The clinical utility of an automated lesion tagging module based on catheter stability information (VisiTag) with the CARTO system during atrial fibrillation (AF) ablation remains to be established. We investigated whether VisiTag-guided extensive encircling pulmonary vein isolation (EEPVI) produces durable lesions.

Methods

The study involved 54 patients undergoing EEPVI for paroxysmal AF. We performed EEPVI guided by the module-generated ablation tags, i.e., “VisiTags,” which are point-by-point ablation tags placed on 3D maps.
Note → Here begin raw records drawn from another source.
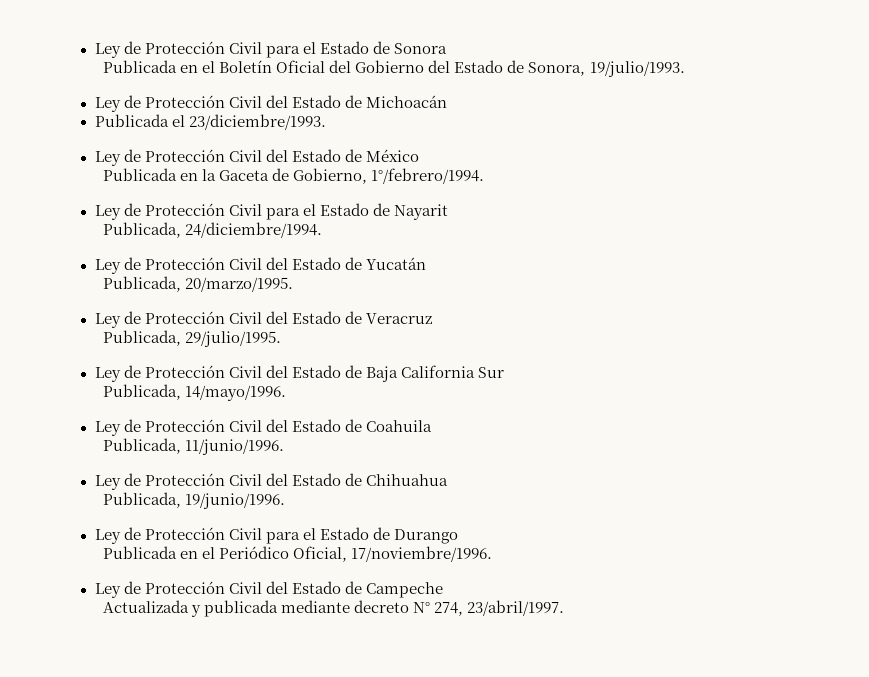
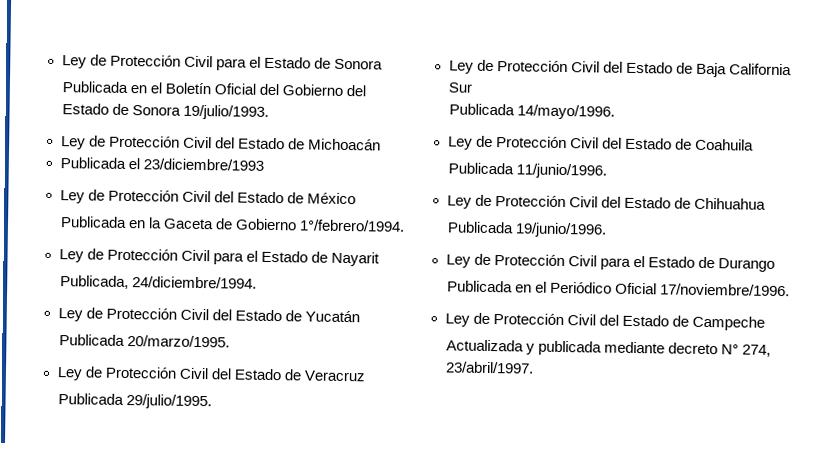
- Publicada en el Boletín Oficial del Gobierno del Estado de Sonora, 19/julio/1993.
+ Publicada en el Boletín Oficial del Gobierno del Estado de Sonora 19/julio/1993.
- Publicada el 23/diciembre/1993.
+ Publicada el 23/diciembre/1993
- Publicada en la Gaceta de Gobierno, 1°/febrero/1994.
+ Publicada en la Gaceta de Gobierno 1°/febrero/1994.
- Publicada, 20/marzo/1995.
+ Publicada 20/marzo/1995.
- Publicada, 29/julio/1995.
+ Publicada 29/julio/1995.
- Publicada, 14/mayo/1996.
+ Publicada 14/mayo/1996.
- Publicada, 11/junio/1996.
+ Publicada 11/junio/1996.
- Publicada, 19/junio/1996.
+ Publicada 19/junio/1996.
- Publicada en el Periódico Oficial, 17/noviembre/1996.
+ Publicada en el Periódico Oficial 17/noviembre/1996.

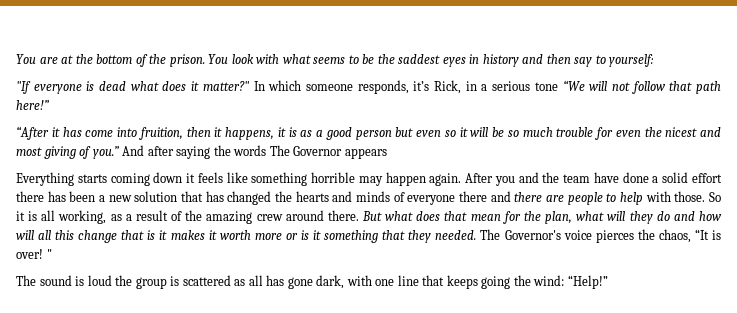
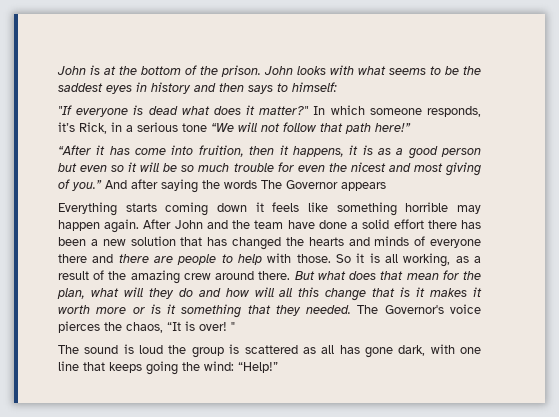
- You are at the bottom of the prison.
+ John is at the bottom of the prison.
- You look with what seems to be the saddest eyes in history and then say to yourself:
+ John looks with what seems to be the saddest eyes in history and then says to himself:
- After you and the team have done a solid effort there has been a new solution that has changed the hearts and minds of everyone there and there are people to help with those.
+ After John and the team have done a solid effort there has been a new solution that has changed the hearts and minds of everyone there and there are people to help with those.

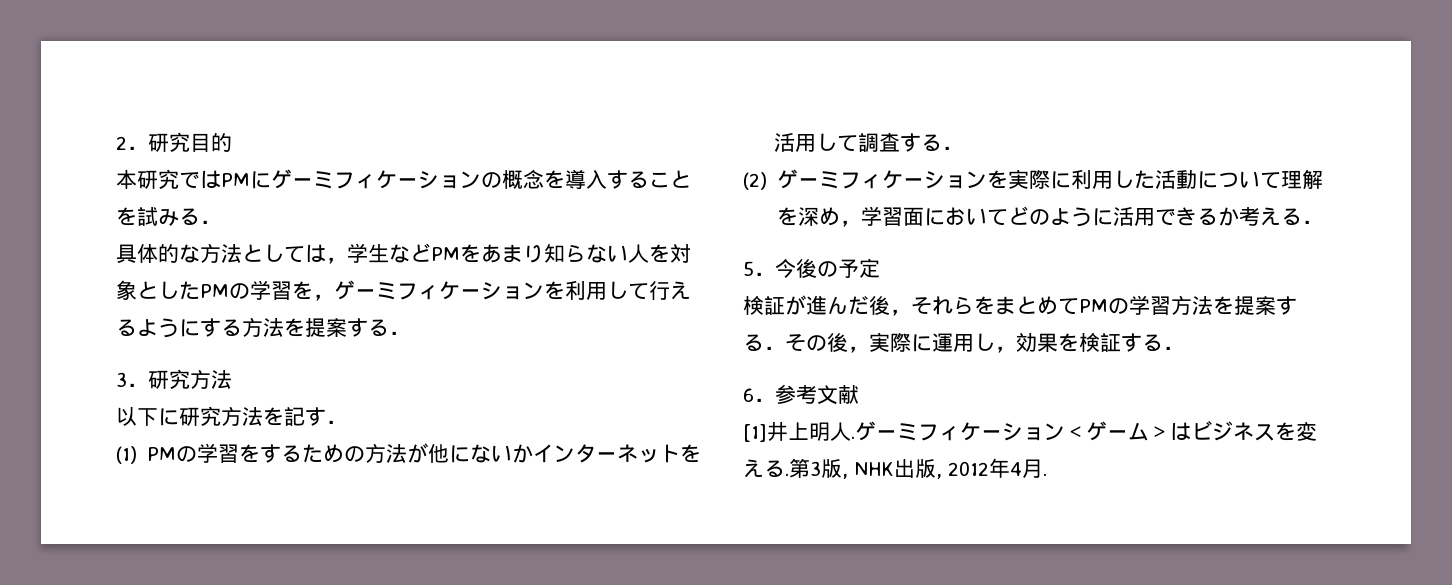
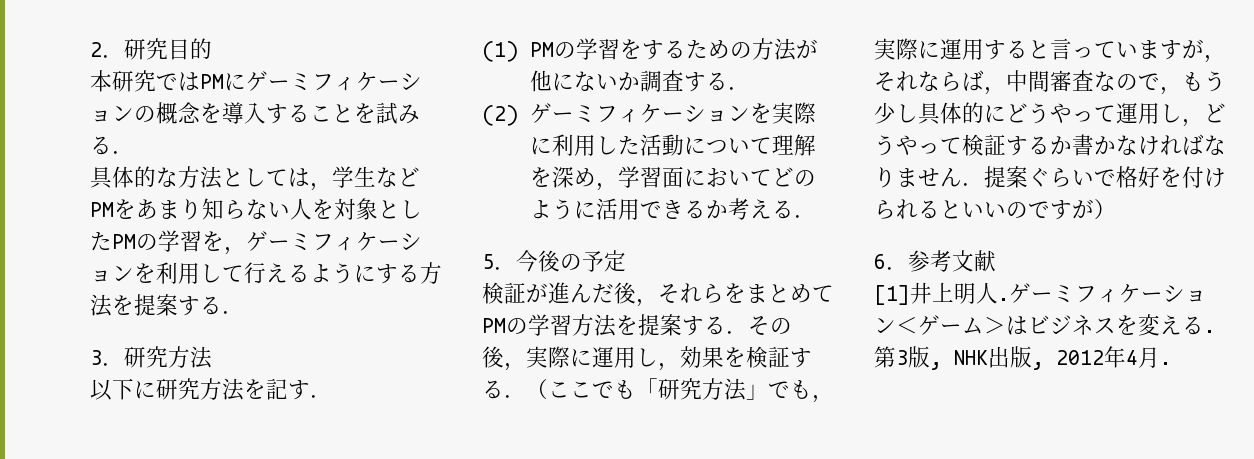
- (1) PMの学習をするための方法が他にないかインターネットを活用して調査する．
+ (1) PMの学習をするための方法が他にないか調査する．
- 検証が進んだ後，それらをまとめてPMの学習方法を提案する．その後，実際に運用し，効果を検証する．
+ 検証が進んだ後，それらをまとめてPMの学習方法を提案する．その後，実際に運用し，効果を検証する．（ここでも「研究方法」でも，実際に運用すると言っていますが，それならば，中間審査なので，もう少し具体的にどうやって運用し，どうやって検証するか書かなければなりません．提案ぐらいで格好を付けられるといいのですが）

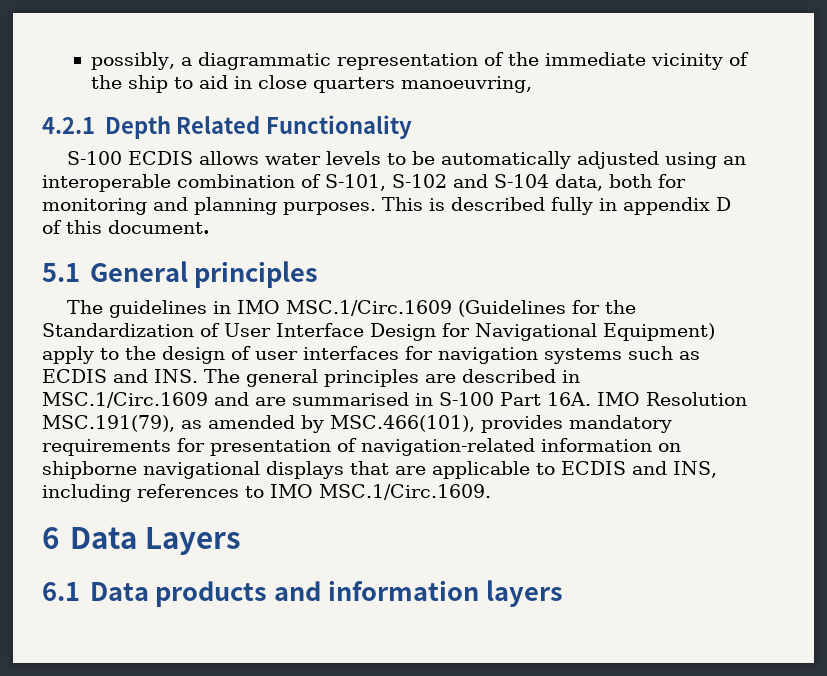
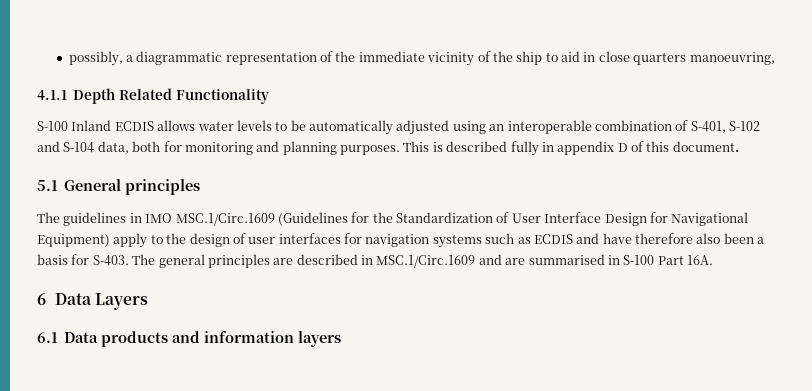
- 4.2.1 Depth Related Functionality
+ 4.1.1 Depth Related Functionality
- S-100 ECDIS allows water levels to be automatically adjusted using an interoperable combination of S-101, S-102 and S-104 data, both for monitoring and planning purposes.
+ S-100 Inland ECDIS allows water levels to be automatically adjusted using an interoperable combination of S-401, S-102 and S-104 data, both for monitoring and planning purposes.
- The guidelines in IMO MSC.1/Circ.1609 (Guidelines for the Standardization of User Interface Design for Navigational Equipment) apply to the design of user interfaces for navigation systems such as ECDIS and INS. The general principles are described in MSC.1/Circ.1609 and are summarised in S-100 Part 16A. IMO Resolution MSC.191(79), as amended by MSC.466(101), provides mandatory requirements for presentation of navigation-related information on shipborne navigational displays that are applicable to ECDIS and INS, including references to IMO MSC.1/Circ.1609.
+ The guidelines in IMO MSC.1/Circ.1609 (Guidelines for the Standardization of User Interface Design for Navigational Equipment) apply to the design of user interfaces for navigation systems such as ECDIS and have therefore also been a basis for S-403. The general principles are described in MSC.1/Circ.1609 and are summarised in S-100 Part 16A.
The patients were divided into two groups: those treated under a moderate catheter stability VisiTag setting, i.e., a 3-mm distance limit for at least 5 s and a minimum contact force (CF) of 8 g over 25 % of the set time period with a target force-time integral (FTI) ≥300 g*s (n = 27), and those treated under a strict catheter stability setting, i.e., a 3-mm distance limit for at least 10 s and a minimum CF of 10 g over 50 % of the set time period with a target FTI ≥400 g*s (n = 27).

Results

After EEPVI, adenosine triphosphate-provoked dormant PV conduction was observed in six (22 %) patients in the moderate catheter stability group and in one (4 %) patient in the strict catheter stability group (p = 0.1003); the 12.9-month success rate was 81 % in both groups.

Conclusions

The strict catheter stability setting for automated lesion tagging together with a target FTI of >400 g*s, vs. the moderate catheter stability setting with a target FTI of >300 g*s, produces less frequent ATP-provoked PV conduction and yields a comparably high mid-term success rate.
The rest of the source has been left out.